Go over the records and copy every line with the string "width".

## Stored records
********************

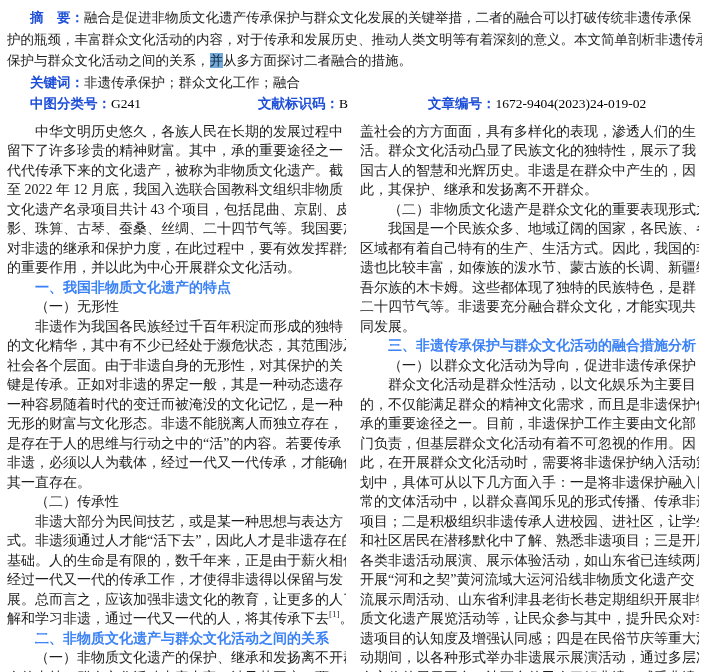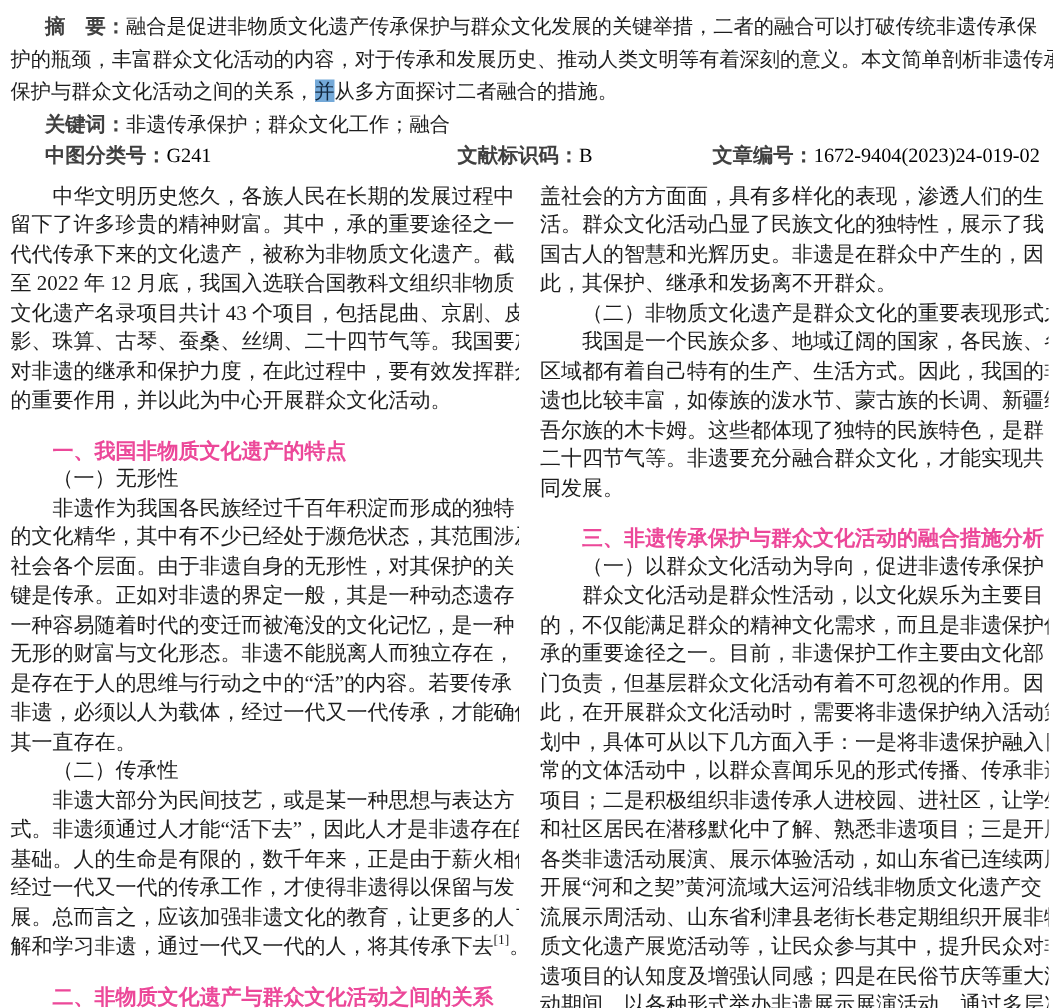--- a/index.html
+++ b/index.html
@@ -54,7 +54,7 @@
     font-weight:700;
     font-style:normal;
     font-family:"Liberation Sans","DejaVu Sans",sans-serif;
-    color:#404040;
+    color:#1d4ed8;
   }
   .sup{
     font-size:9px;

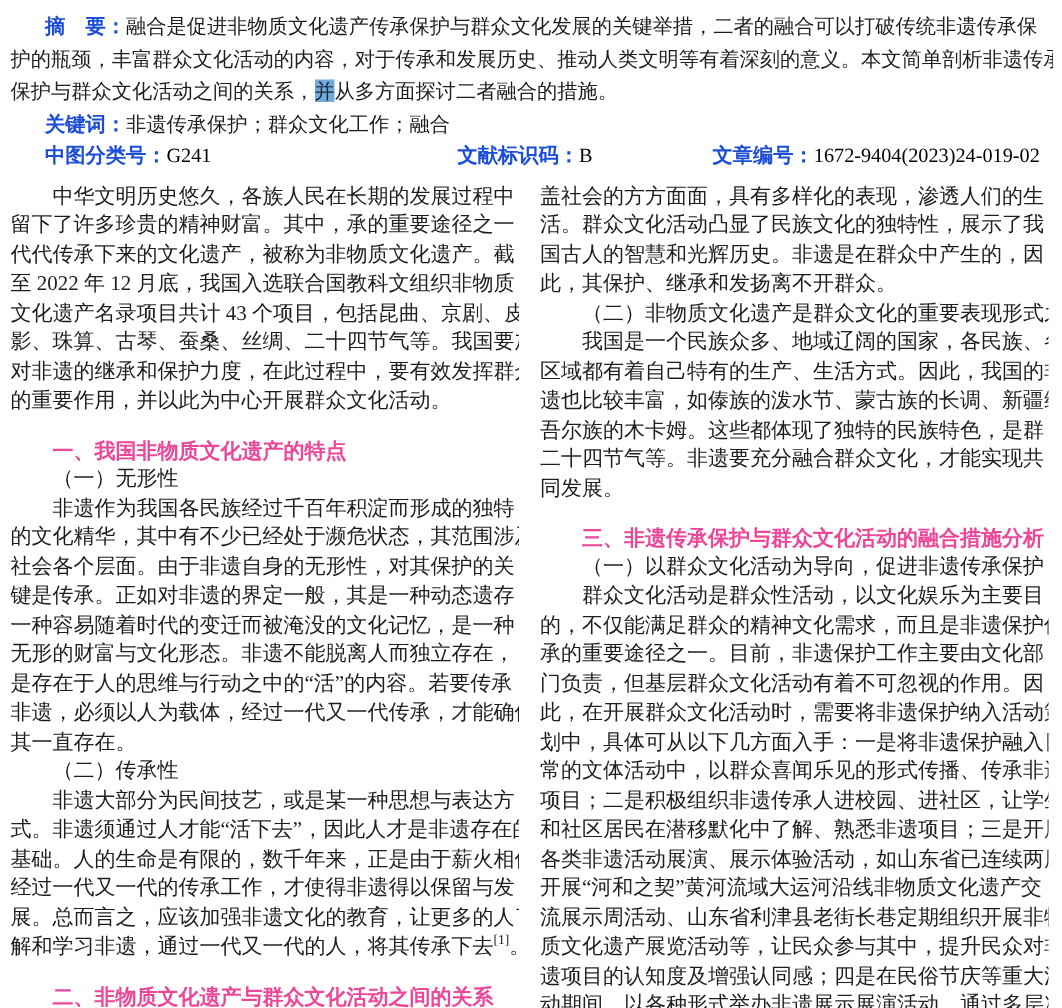--- a/index.html
+++ b/index.html
@@ -67,7 +67,7 @@
   .meta-row{display:flex;}
   .meta-item{white-space:nowrap;}
   .meta-item.m0{width:228px;}
-  .meta-item.m1{width:170px;margin-left:47px;}
+  .meta-item.m1{width:170px;}
   .meta-item .val{font-family:"Liberation Serif","DejaVu Serif",serif;font-weight:400;color:#000000;}
 </style>
 </head>

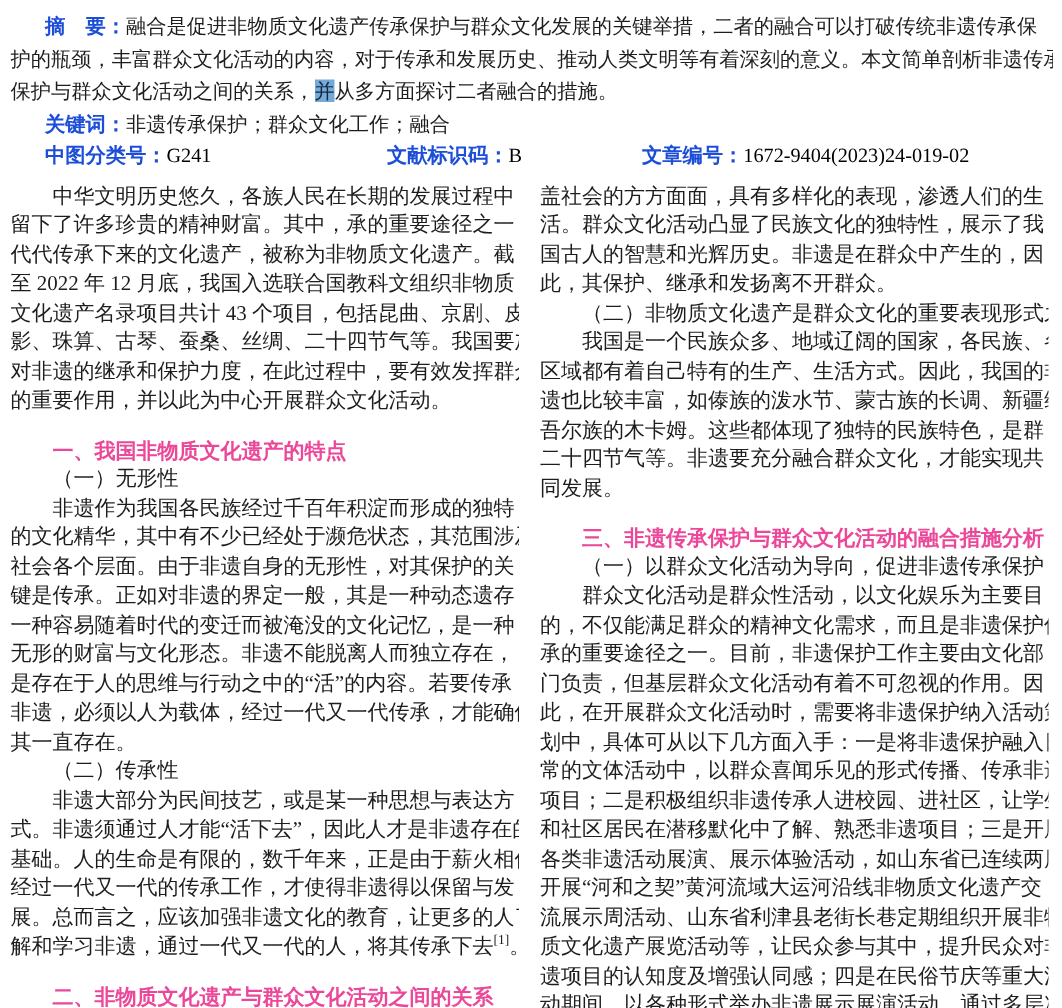--- a/index.html
+++ b/index.html
@@ -47,8 +47,7 @@
     font-weight:700;
     font-style:normal;
     font-family:"Liberation Sans","DejaVu Sans",sans-serif;
-    color:#ec4899;
-    margin-top:13px;
+    color:#3b82f6;
   }
   .bl{
     font-weight:700;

********************

## Problem solution
   .meta-item.m0{width:228px;}
-  .meta-item.m1{width:170px;margin-left:47px;}
+  .meta-item.m1{width:170px;}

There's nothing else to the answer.